(EXCERPTED RECORDS begins)

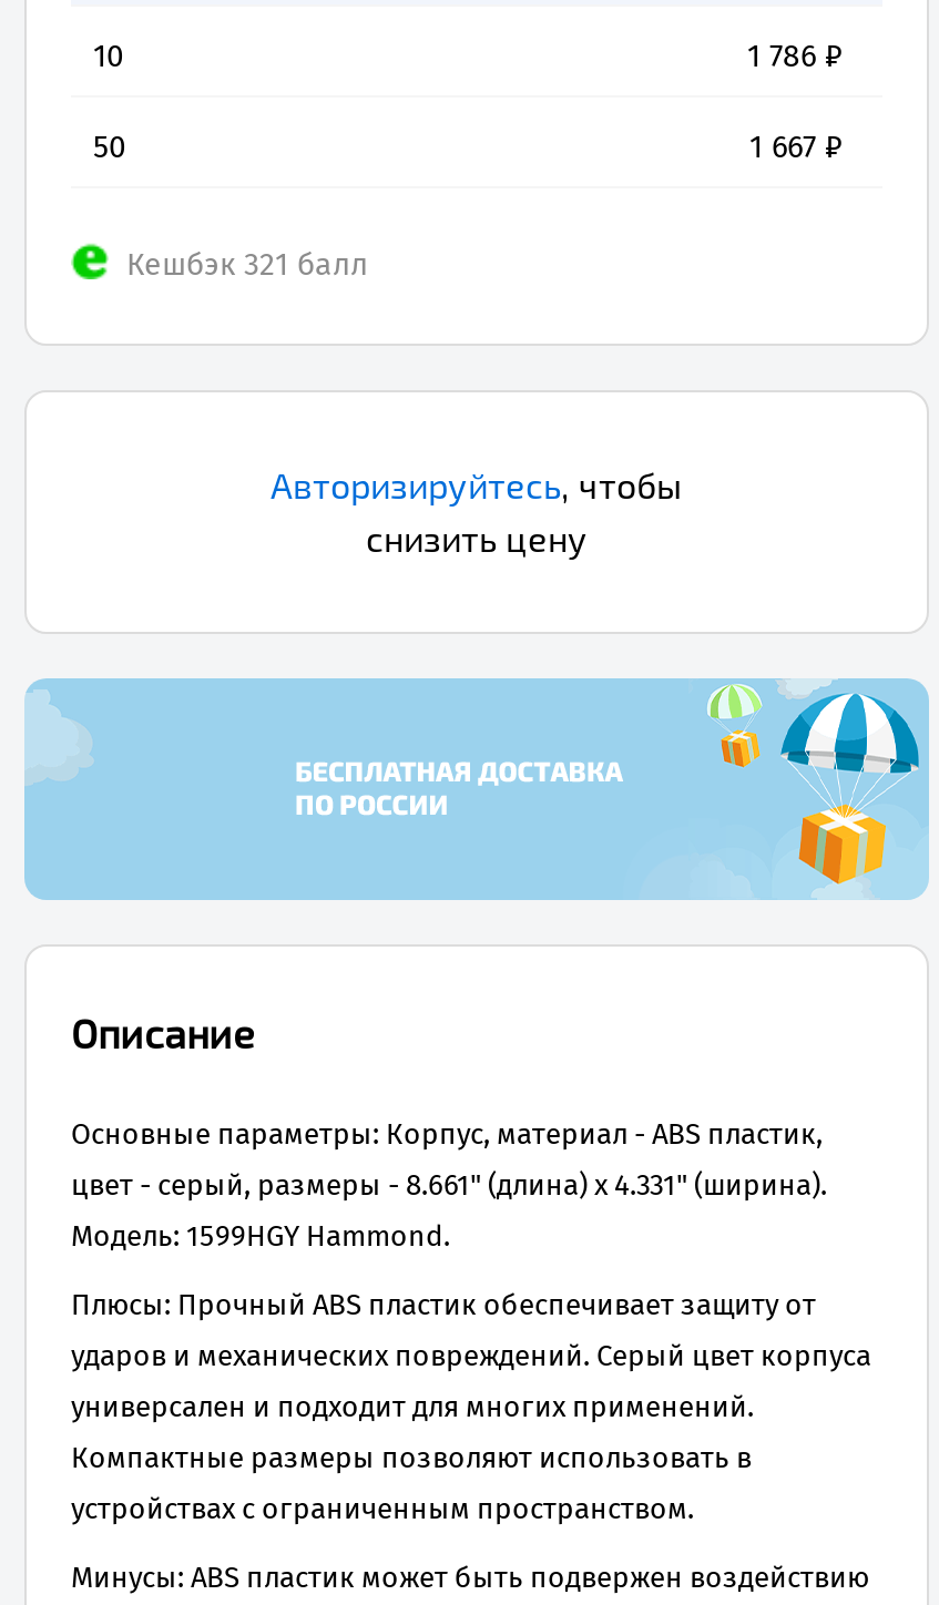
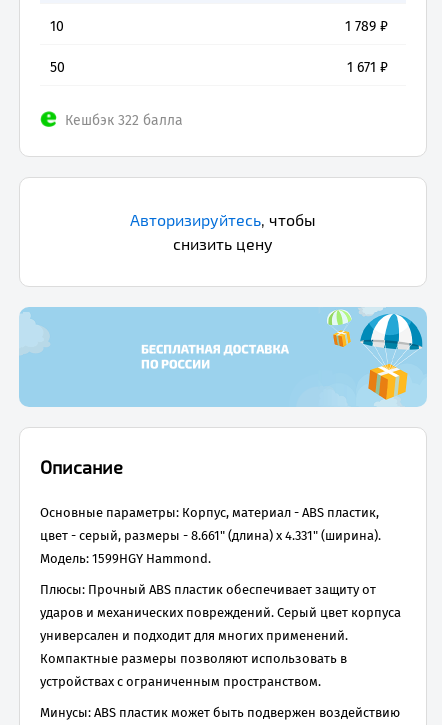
[747,38,843,75] 1 786 ₽ -> [345,18,388,35] 1 789 ₽
[749,129,843,166] 1 667 ₽ -> [347,59,388,76] 1 671 ₽
[126,246,368,284] Кешбэк 321 балл -> [65,112,183,129] Кешбэк 322 балла

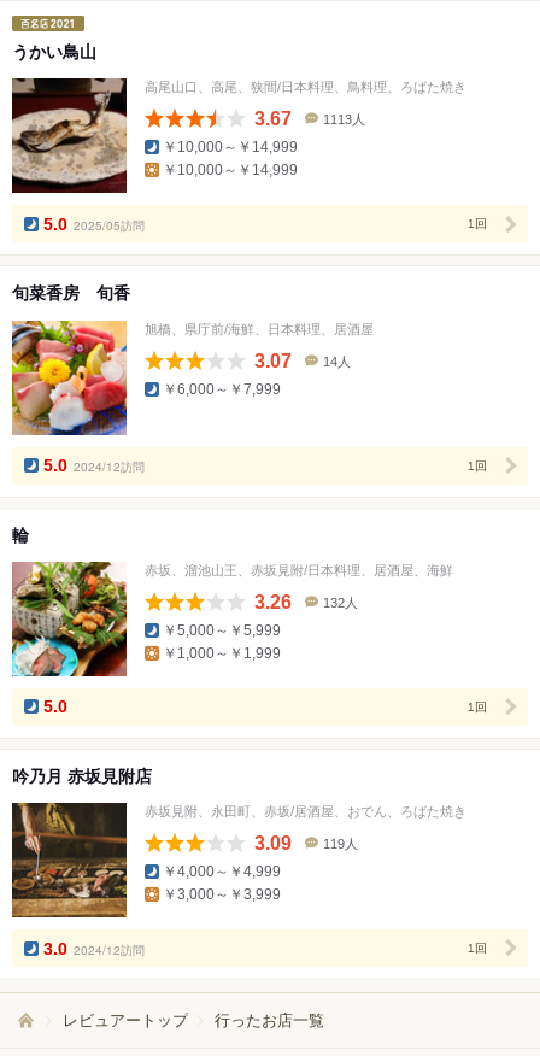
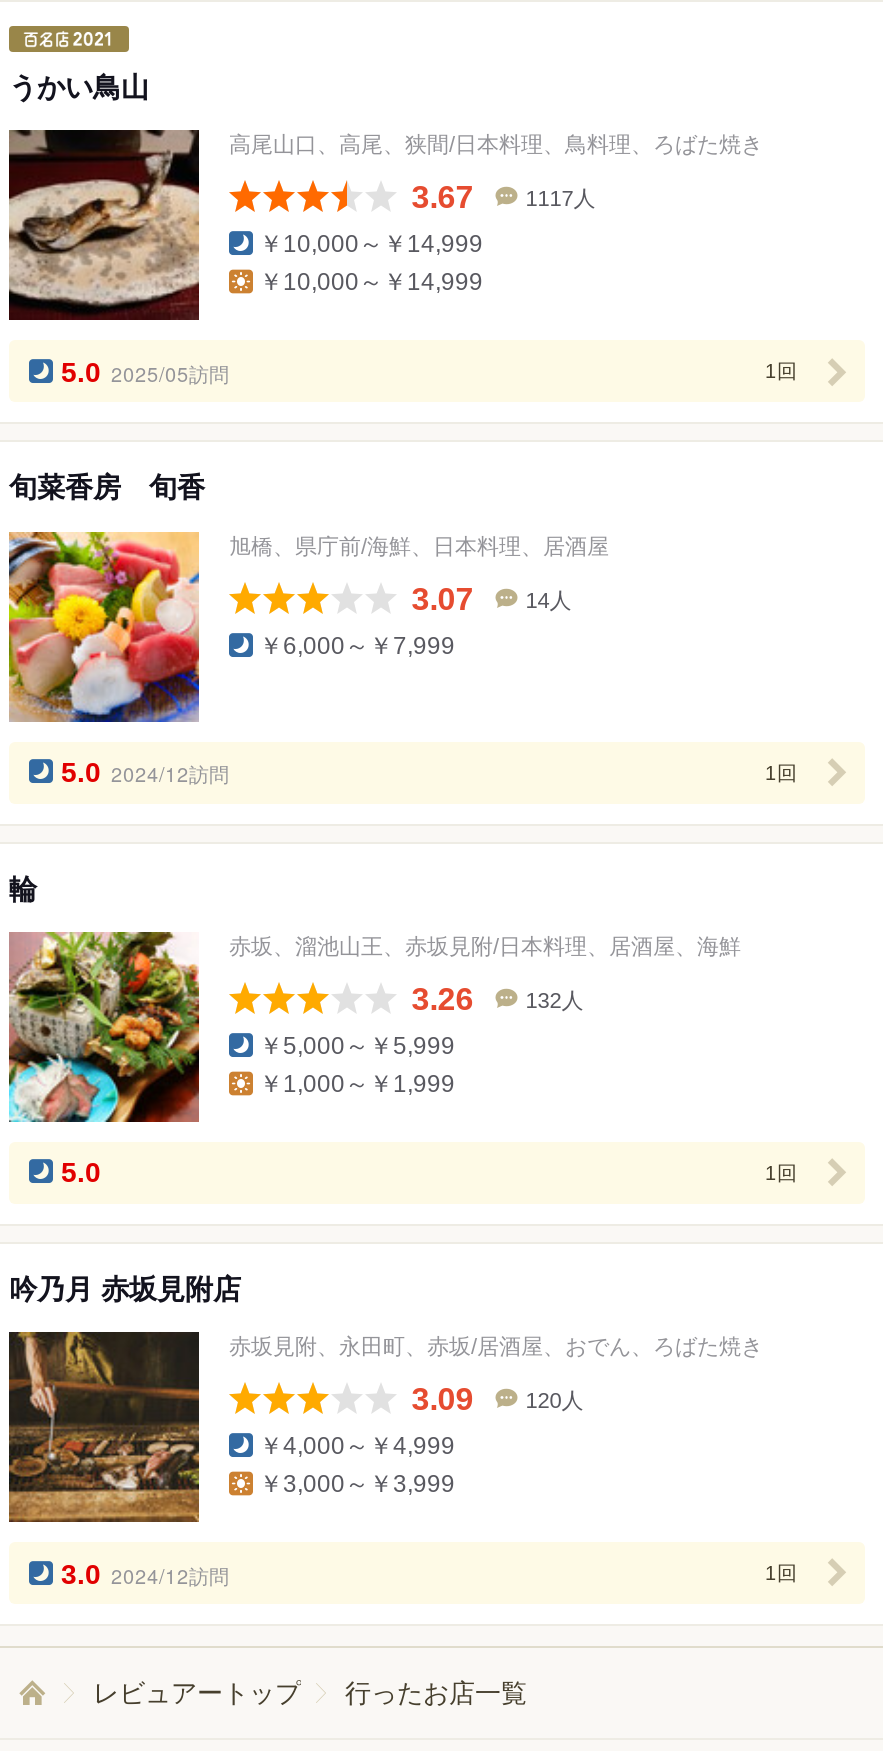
[323,113,365,127] 1113人 -> [525,187,595,211] 1117人
[323,837,358,851] 119人 -> [525,1389,583,1413] 120人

(EXCERPTED RECORDS ends)

▶ WHAT IS REQUIRED
Would you write out the data exactly, with no pictures in the copy?

▶ EXERCISE SOLUTION
[747,38,843,75] 1 786 ₽ -> [345,18,388,35] 1 789 ₽
[749,129,843,166] 1 667 ₽ -> [347,59,388,76] 1 671 ₽
[126,246,368,284] Кешбэк 321 балл -> [65,112,183,129] Кешбэк 322 балла

[323,113,365,127] 1113人 -> [525,187,595,211] 1117人
[323,837,358,851] 119人 -> [525,1389,583,1413] 120人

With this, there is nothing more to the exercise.